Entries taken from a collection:
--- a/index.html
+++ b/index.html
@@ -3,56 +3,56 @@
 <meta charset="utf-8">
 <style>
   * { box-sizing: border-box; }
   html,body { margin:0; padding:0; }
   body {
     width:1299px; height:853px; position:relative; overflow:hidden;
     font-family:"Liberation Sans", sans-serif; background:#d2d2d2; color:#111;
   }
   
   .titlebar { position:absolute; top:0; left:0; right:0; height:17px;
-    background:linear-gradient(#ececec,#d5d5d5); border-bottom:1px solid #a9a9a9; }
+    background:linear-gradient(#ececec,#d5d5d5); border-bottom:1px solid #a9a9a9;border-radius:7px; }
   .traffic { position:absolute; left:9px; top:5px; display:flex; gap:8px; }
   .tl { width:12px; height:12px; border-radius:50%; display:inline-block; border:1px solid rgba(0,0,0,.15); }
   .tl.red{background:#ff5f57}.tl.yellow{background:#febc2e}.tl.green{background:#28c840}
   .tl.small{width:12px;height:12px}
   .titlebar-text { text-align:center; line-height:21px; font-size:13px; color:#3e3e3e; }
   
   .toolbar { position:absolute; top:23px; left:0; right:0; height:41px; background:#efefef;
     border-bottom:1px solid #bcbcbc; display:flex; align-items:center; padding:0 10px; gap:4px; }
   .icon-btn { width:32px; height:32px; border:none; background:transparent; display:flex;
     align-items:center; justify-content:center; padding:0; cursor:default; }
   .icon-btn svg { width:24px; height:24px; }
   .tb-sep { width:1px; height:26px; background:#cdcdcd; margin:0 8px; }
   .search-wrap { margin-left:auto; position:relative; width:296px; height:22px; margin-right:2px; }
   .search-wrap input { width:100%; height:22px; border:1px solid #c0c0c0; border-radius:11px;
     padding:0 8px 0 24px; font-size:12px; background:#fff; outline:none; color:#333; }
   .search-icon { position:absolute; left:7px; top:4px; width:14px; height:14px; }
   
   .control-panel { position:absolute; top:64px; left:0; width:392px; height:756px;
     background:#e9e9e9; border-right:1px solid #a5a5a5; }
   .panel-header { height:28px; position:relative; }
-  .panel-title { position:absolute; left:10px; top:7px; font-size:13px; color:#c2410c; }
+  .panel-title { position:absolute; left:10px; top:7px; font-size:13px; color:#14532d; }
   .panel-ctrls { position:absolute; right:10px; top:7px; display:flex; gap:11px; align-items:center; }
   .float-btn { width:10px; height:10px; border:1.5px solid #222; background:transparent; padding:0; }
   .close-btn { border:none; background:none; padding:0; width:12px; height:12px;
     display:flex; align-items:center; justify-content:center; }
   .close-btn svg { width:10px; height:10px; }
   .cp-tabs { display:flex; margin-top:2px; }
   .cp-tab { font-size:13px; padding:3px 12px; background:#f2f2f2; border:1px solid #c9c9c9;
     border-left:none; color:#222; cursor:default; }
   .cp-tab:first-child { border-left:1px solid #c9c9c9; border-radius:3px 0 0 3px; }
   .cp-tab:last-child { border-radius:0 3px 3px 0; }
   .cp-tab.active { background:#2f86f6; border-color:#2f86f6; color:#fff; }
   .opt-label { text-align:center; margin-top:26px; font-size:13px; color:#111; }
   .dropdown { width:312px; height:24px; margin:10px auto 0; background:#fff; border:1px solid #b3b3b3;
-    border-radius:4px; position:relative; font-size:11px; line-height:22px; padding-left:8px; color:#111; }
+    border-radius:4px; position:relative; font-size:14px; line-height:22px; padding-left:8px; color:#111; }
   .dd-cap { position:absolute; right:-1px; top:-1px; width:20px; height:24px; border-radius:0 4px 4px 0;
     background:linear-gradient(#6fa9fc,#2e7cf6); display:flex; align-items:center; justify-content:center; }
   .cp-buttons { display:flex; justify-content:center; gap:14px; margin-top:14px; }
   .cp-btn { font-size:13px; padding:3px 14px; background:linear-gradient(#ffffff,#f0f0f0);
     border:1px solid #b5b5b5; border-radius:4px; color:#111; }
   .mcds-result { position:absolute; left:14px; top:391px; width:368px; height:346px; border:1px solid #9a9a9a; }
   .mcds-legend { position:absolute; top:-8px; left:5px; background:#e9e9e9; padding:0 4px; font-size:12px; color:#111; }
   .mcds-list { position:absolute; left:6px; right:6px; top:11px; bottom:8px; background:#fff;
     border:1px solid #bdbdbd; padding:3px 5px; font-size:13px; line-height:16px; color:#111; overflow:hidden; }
* * *
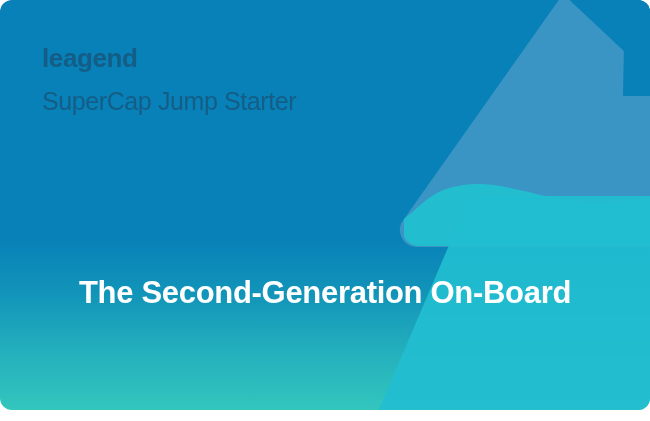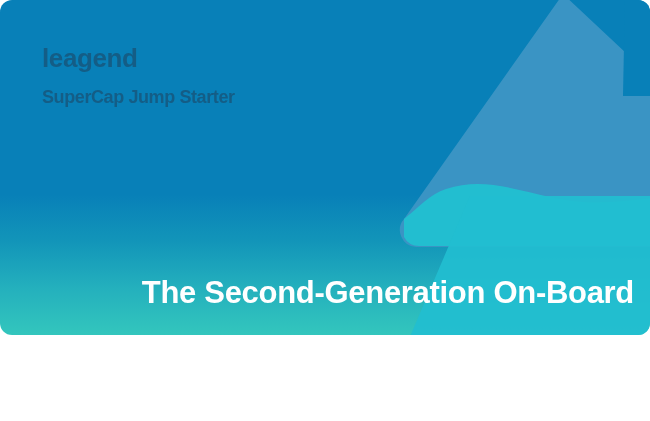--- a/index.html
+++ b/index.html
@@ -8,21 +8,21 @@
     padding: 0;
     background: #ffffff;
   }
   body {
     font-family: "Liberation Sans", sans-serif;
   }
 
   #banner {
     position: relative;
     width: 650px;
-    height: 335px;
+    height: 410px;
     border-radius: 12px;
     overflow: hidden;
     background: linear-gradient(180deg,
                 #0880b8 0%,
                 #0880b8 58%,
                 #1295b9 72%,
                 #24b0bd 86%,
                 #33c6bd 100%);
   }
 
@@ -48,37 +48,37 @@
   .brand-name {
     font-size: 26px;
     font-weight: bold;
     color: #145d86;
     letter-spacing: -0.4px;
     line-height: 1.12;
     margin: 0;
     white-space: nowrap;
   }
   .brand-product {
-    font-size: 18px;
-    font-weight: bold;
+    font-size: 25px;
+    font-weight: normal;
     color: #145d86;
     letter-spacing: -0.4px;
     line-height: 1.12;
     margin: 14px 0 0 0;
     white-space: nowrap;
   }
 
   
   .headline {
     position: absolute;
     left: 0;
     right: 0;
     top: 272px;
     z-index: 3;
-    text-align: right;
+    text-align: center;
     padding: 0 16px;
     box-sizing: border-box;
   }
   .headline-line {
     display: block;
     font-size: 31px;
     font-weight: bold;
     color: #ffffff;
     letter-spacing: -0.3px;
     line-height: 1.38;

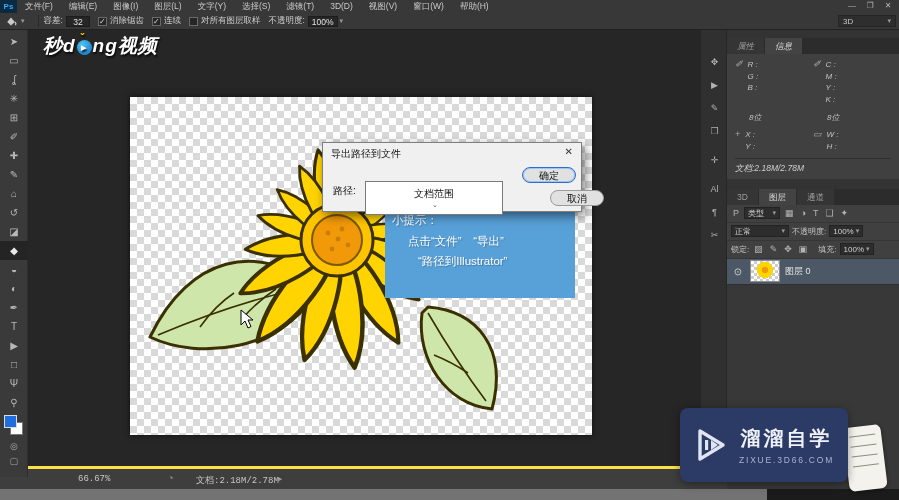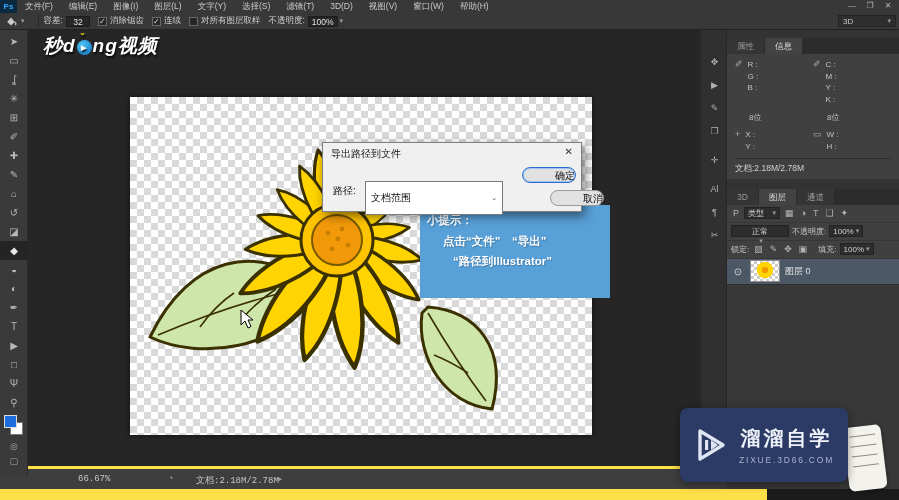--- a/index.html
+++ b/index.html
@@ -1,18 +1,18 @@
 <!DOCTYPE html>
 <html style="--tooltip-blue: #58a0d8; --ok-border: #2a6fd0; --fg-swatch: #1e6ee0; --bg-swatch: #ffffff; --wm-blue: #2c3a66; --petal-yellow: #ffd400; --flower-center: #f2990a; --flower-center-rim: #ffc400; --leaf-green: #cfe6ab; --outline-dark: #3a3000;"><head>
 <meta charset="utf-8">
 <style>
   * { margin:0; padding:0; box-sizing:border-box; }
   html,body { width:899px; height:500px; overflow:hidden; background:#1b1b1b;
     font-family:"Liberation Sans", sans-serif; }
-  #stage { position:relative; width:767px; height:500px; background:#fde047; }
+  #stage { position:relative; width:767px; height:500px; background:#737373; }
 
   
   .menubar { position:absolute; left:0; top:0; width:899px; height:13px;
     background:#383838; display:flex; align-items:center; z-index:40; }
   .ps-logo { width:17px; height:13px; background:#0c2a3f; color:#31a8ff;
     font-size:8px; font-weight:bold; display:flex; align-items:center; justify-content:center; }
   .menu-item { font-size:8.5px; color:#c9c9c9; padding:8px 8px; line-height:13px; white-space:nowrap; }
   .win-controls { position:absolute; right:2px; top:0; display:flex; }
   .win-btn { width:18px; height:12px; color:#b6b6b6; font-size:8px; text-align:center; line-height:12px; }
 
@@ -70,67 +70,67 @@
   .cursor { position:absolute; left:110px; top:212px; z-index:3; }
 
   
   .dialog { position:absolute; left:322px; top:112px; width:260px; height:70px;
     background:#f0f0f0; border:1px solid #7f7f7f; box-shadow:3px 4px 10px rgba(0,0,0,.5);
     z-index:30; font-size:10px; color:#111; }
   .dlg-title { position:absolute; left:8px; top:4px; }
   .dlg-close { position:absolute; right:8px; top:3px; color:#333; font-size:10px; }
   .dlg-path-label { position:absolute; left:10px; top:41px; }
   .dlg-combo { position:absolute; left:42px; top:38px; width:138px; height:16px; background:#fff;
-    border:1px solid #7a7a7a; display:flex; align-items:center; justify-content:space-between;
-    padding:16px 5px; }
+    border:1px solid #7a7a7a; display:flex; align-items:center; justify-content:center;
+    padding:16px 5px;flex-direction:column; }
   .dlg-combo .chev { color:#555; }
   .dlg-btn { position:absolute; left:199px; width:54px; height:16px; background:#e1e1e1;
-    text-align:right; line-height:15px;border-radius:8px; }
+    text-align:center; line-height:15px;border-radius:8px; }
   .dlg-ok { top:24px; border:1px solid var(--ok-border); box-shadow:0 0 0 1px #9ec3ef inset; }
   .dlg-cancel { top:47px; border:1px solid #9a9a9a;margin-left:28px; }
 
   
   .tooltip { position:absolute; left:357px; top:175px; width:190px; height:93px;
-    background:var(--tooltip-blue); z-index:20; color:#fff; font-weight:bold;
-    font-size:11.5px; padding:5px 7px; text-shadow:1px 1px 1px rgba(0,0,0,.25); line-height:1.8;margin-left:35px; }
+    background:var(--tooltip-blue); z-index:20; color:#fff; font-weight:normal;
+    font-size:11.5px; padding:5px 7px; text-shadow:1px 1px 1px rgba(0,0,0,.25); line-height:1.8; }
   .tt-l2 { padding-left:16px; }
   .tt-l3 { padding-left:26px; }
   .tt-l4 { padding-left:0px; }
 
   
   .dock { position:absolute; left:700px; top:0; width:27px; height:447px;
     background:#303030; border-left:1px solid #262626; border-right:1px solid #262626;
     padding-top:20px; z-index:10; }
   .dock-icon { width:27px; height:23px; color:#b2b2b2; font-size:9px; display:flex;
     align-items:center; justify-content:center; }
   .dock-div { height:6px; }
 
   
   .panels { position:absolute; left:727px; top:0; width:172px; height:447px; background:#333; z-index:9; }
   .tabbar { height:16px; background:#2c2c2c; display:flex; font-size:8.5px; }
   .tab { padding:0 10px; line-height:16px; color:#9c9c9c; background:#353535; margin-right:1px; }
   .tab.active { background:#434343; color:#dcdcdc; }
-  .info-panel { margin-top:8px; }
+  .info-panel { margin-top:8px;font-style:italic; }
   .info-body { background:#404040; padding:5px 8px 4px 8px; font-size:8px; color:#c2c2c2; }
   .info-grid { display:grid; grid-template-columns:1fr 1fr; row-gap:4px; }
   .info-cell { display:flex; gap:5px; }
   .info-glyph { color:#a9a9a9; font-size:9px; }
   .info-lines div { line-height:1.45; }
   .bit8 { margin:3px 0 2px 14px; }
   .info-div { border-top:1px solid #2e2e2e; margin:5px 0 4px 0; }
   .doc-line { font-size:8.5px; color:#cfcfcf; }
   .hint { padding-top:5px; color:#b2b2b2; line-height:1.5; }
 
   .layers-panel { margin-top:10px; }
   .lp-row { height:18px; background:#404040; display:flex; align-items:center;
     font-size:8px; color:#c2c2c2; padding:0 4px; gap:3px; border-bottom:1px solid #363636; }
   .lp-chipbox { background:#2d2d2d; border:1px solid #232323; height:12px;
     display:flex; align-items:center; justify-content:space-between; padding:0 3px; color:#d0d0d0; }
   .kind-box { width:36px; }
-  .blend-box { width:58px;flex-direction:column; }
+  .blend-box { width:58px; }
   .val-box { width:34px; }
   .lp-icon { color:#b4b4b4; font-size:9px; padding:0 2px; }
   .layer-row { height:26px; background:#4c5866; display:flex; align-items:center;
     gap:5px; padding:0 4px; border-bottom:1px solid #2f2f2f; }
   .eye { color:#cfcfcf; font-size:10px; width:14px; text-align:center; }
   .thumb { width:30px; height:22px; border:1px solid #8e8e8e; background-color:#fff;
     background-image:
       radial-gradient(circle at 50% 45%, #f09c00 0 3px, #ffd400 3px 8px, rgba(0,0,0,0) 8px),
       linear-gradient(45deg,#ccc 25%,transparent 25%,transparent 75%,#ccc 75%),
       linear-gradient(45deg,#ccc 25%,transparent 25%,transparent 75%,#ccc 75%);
---
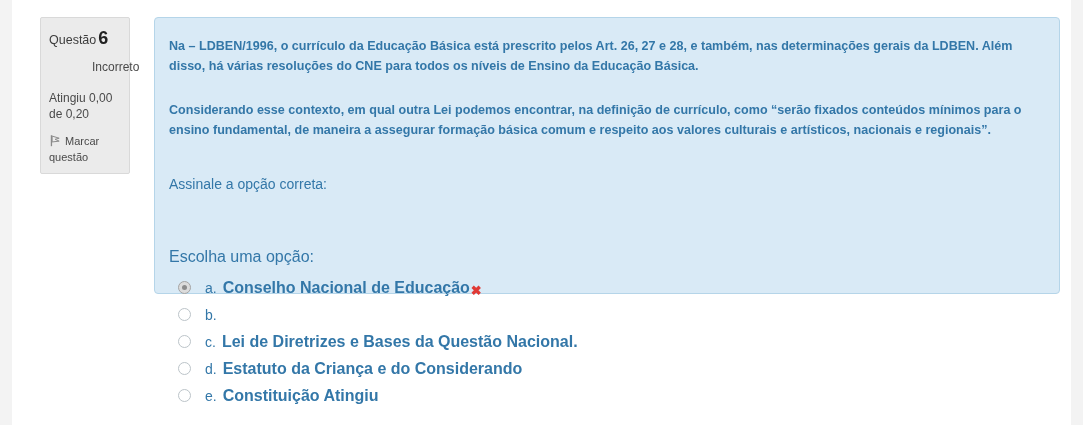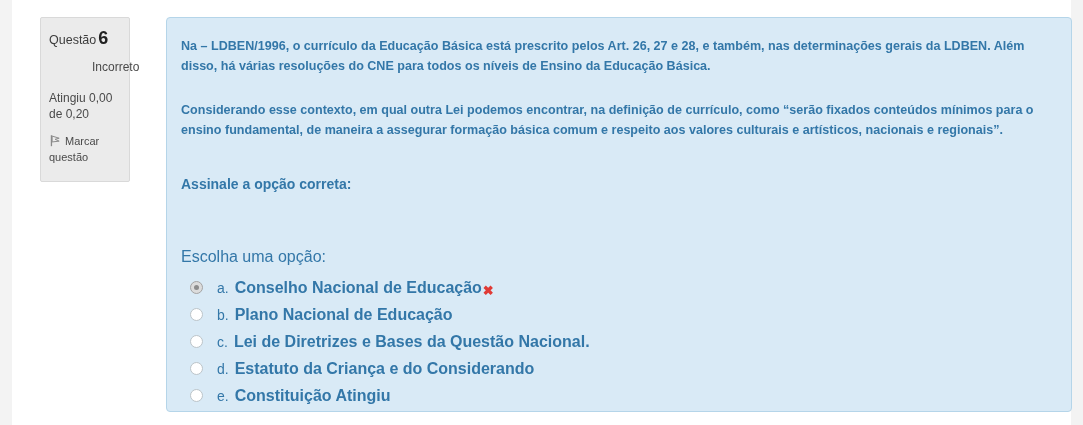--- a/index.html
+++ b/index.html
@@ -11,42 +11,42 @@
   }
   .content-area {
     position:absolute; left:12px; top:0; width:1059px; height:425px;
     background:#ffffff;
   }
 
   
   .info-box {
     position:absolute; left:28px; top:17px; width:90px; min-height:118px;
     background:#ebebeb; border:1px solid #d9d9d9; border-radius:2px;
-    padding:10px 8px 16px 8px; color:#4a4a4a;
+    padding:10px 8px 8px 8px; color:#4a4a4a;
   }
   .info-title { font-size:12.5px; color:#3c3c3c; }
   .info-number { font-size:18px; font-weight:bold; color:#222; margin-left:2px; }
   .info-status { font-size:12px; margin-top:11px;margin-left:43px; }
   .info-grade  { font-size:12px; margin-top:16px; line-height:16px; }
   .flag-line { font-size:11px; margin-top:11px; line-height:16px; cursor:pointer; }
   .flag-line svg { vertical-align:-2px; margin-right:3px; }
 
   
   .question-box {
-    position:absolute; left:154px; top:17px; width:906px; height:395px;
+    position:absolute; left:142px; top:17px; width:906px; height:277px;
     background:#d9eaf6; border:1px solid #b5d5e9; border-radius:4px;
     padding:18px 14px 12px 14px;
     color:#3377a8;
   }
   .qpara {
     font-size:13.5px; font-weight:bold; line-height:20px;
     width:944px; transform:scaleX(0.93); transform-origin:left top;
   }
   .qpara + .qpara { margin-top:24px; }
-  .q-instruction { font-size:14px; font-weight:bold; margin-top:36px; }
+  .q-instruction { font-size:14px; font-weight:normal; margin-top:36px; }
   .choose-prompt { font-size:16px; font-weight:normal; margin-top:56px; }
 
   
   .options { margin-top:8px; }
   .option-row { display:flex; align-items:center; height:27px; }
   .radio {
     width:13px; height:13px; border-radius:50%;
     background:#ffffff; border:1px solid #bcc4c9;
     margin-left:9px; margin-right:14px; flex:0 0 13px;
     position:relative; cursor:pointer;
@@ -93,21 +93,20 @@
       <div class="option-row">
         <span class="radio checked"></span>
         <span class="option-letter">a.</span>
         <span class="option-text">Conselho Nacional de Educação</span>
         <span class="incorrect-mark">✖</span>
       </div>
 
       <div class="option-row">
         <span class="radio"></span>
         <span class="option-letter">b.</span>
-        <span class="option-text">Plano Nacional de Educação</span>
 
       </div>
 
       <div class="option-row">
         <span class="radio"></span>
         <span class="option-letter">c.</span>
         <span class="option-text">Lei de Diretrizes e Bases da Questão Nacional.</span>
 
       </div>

■ Exercise objective
From the data above, return only the lines starting at the line that holds "#33c6bd 100%);" and ending at the line that holds "position:absolute; left:110px; top:212px;", word for word and without pictures.

■ Solution to the exercise
                 #33c6bd 100%);
   }
 
@@ -48,37 +48,37 @@
   .brand-name {
     font-size: 26px;
     font-weight: bold;
     color: #145d86;
     letter-spacing: -0.4px;
     line-height: 1.12;
     margin: 0;
     white-space: nowrap;
   }
   .brand-product {
-    font-size: 18px;
-    font-weight: bold;
+    font-size: 25px;
+    font-weight: normal;
     color: #145d86;
     letter-spacing: -0.4px;
     line-height: 1.12;
     margin: 14px 0 0 0;
     white-space: nowrap;
   }
 
   
   .headline {
     position: absolute;
     left: 0;
     right: 0;
     top: 272px;
     z-index: 3;
-    text-align: right;
+    text-align: center;
     padding: 0 16px;
     box-sizing: border-box;
   }
   .headline-line {
     display: block;
     font-size: 31px;
     font-weight: bold;
     color: #ffffff;
     letter-spacing: -0.3px;
     line-height: 1.38;

--- a/index.html
+++ b/index.html
@@ -1,18 +1,18 @@
 <!DOCTYPE html>
 <html style="--tooltip-blue: #58a0d8; --ok-border: #2a6fd0; --fg-swatch: #1e6ee0; --bg-swatch: #ffffff; --wm-blue: #2c3a66; --petal-yellow: #ffd400; --flower-center: #f2990a; --flower-center-rim: #ffc400; --leaf-green: #cfe6ab; --outline-dark: #3a3000;"><head>
 <meta charset="utf-8">
 <style>
   * { margin:0; padding:0; box-sizing:border-box; }
   html,body { width:899px; height:500px; overflow:hidden; background:#1b1b1b;
     font-family:"Liberation Sans", sans-serif; }
-  #stage { position:relative; width:767px; height:500px; background:#fde047; }
+  #stage { position:relative; width:767px; height:500px; background:#737373; }
 
   
   .menubar { position:absolute; left:0; top:0; width:899px; height:13px;
     background:#383838; display:flex; align-items:center; z-index:40; }
   .ps-logo { width:17px; height:13px; background:#0c2a3f; color:#31a8ff;
     font-size:8px; font-weight:bold; display:flex; align-items:center; justify-content:center; }
   .menu-item { font-size:8.5px; color:#c9c9c9; padding:8px 8px; line-height:13px; white-space:nowrap; }
   .win-controls { position:absolute; right:2px; top:0; display:flex; }
   .win-btn { width:18px; height:12px; color:#b6b6b6; font-size:8px; text-align:center; line-height:12px; }
 
@@ -70,67 +70,67 @@
   .cursor { position:absolute; left:110px; top:212px; z-index:3; }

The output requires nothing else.